I think you started top watering because you felt that the top layer was not getting wet enough. Do you think it was dry because the depth of the coco (ie wont wick that high) or did the plant use it up before the top became wet?

My concern is that using a shallower depth (6" or so) may be too shallow and the top would always be wet.

good morning to you,
OO
 

delta9nxs

No Jive Productions
Veteran
in a five gallon bucket, with the medium about 12" deep, the coco still felt moist and the first plant, which was never top watered, still produced around 7 1/8. but today it remains the smallest plant yet.

i believe top watering is the obvious cause of the extra root growth at the top. in the early parts of this thread it was still being done as I felt it was needed by a diffuser wand and a pump, yet made a noticeable increase in growth. Root growth and shoot growth are directly related. When you stall one you stall the other.

when i went to the pulsed system, which, in veg, is delivering only six oz's every three hours, top root growth more or less exploded. keeping coco continuously wet, but not saturated, is the goal. it is a hydroponic medium. Each root hair must be surrounded by at least a small amount of water to function.
Water is the middleman but without it nothing happens.

this practice increases nutrient availability and rate of uptake and controls salt build up.

it is when a medium is suffering a water stress event that evaporation causes salt concentration. it is the same in a glass of water in which a teaspoon of sodium salt (Na) has been dissolved. only water leaves the glass during a drying event. when the evaporation process is over the salt is left behind.

what happens when you water again with the same strength solution after a drying event is that you are putting the now concentrated salt in the medium back into solution. this inevitably gives you a stronger solution in the medium. if you over dry repeatedly, even slightly, you are continuously increasing medium salt content.

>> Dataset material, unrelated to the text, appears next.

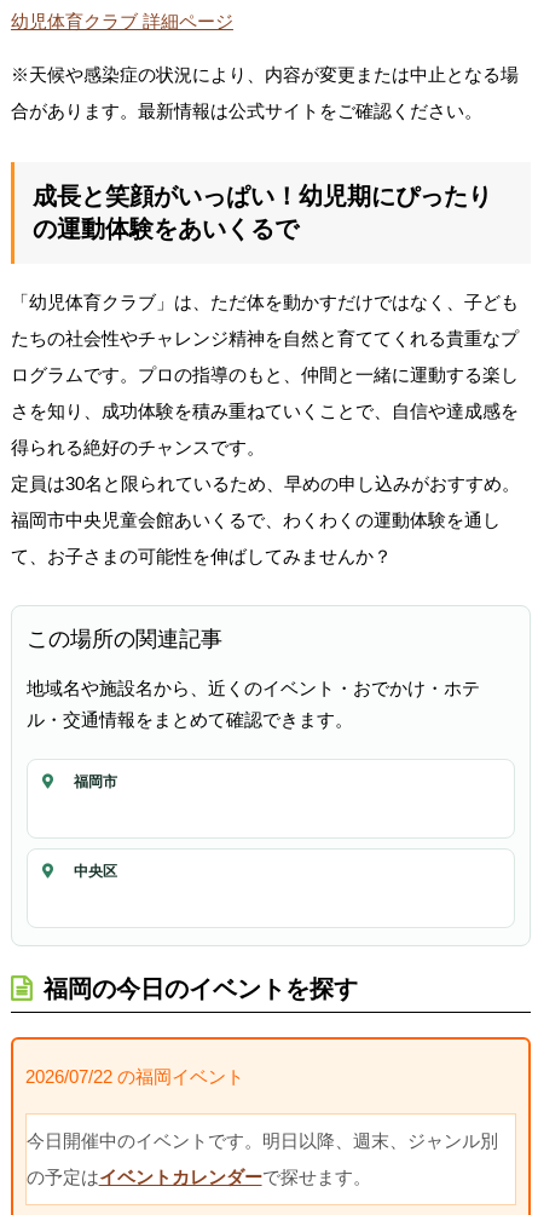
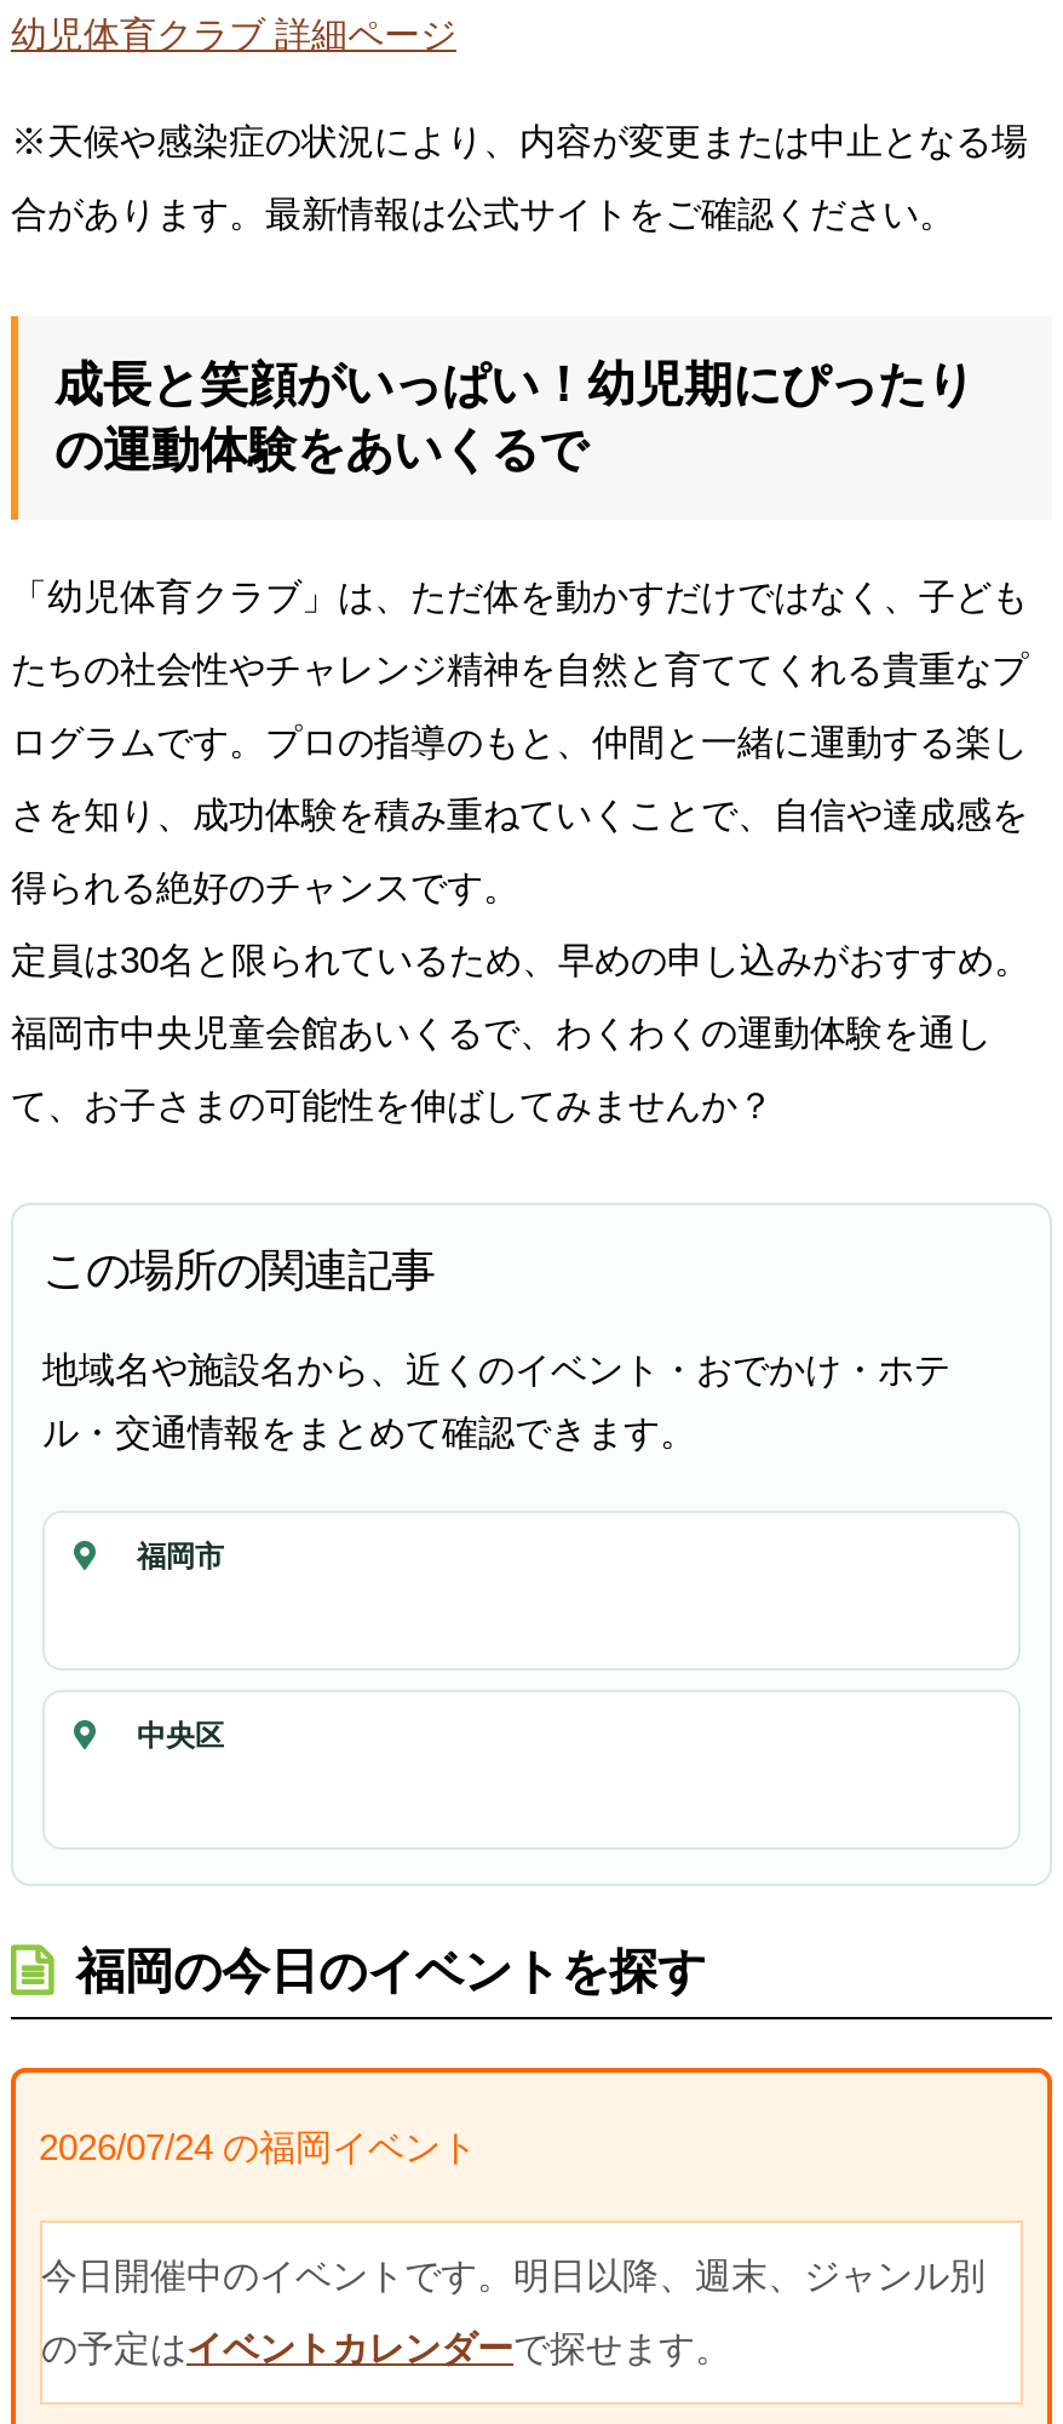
[25,1066,244,1087] 2026/07/22 の福岡イベント -> [39,2126,477,2168] 2026/07/24 の福岡イベント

Because of the inverse relationship between tds and ph this also causes fluctuations in ph. Both medium and solution ph are affected. This lack of ph stability negatively affects growth. If you stall a plant for any reason it permanently affects potential.

I don't believe depth of medium has much bearing on this phenomena but it probably has some effect. Studies i've read indicate that salts tend to accumulate in the top portion of a sub-irrigated medium as opposed to a purely top watered medium, in which the tendency is to accumulate in the bottom of the container. I think the combination of techniques keeps the salts in solution and moving through the medium, blending them back into the main body of solution.

a typical container is not an open ended water column like soil in which everything not used by the plant just goes right through. i think my container more closely models the soil environment. (another answer to turbo's question) yuk, yuk!

Later on
 
Delta - While rereading the thread I found that I hadn't answered a small question you had regarding my media well assembly. Yes, the screen is also glued on. I prime both the inside of the ring and the outside of the pipe where the ring fits. Then apply glue to the same two regions. I stretch the screen over the end of the pipe and slide a rubber band over it to hold it in place. Finally, I slip the ring over the end of the pipe, capturing the screen, and twist it about a quarter turn to smear the adhesive. When it has cured I remove the rubber band and trim the screen with a box cutter.
 

oldone

Member
wow dude you sure know how to organize your knowledge..

Do you top water with plain RO or with nute solution?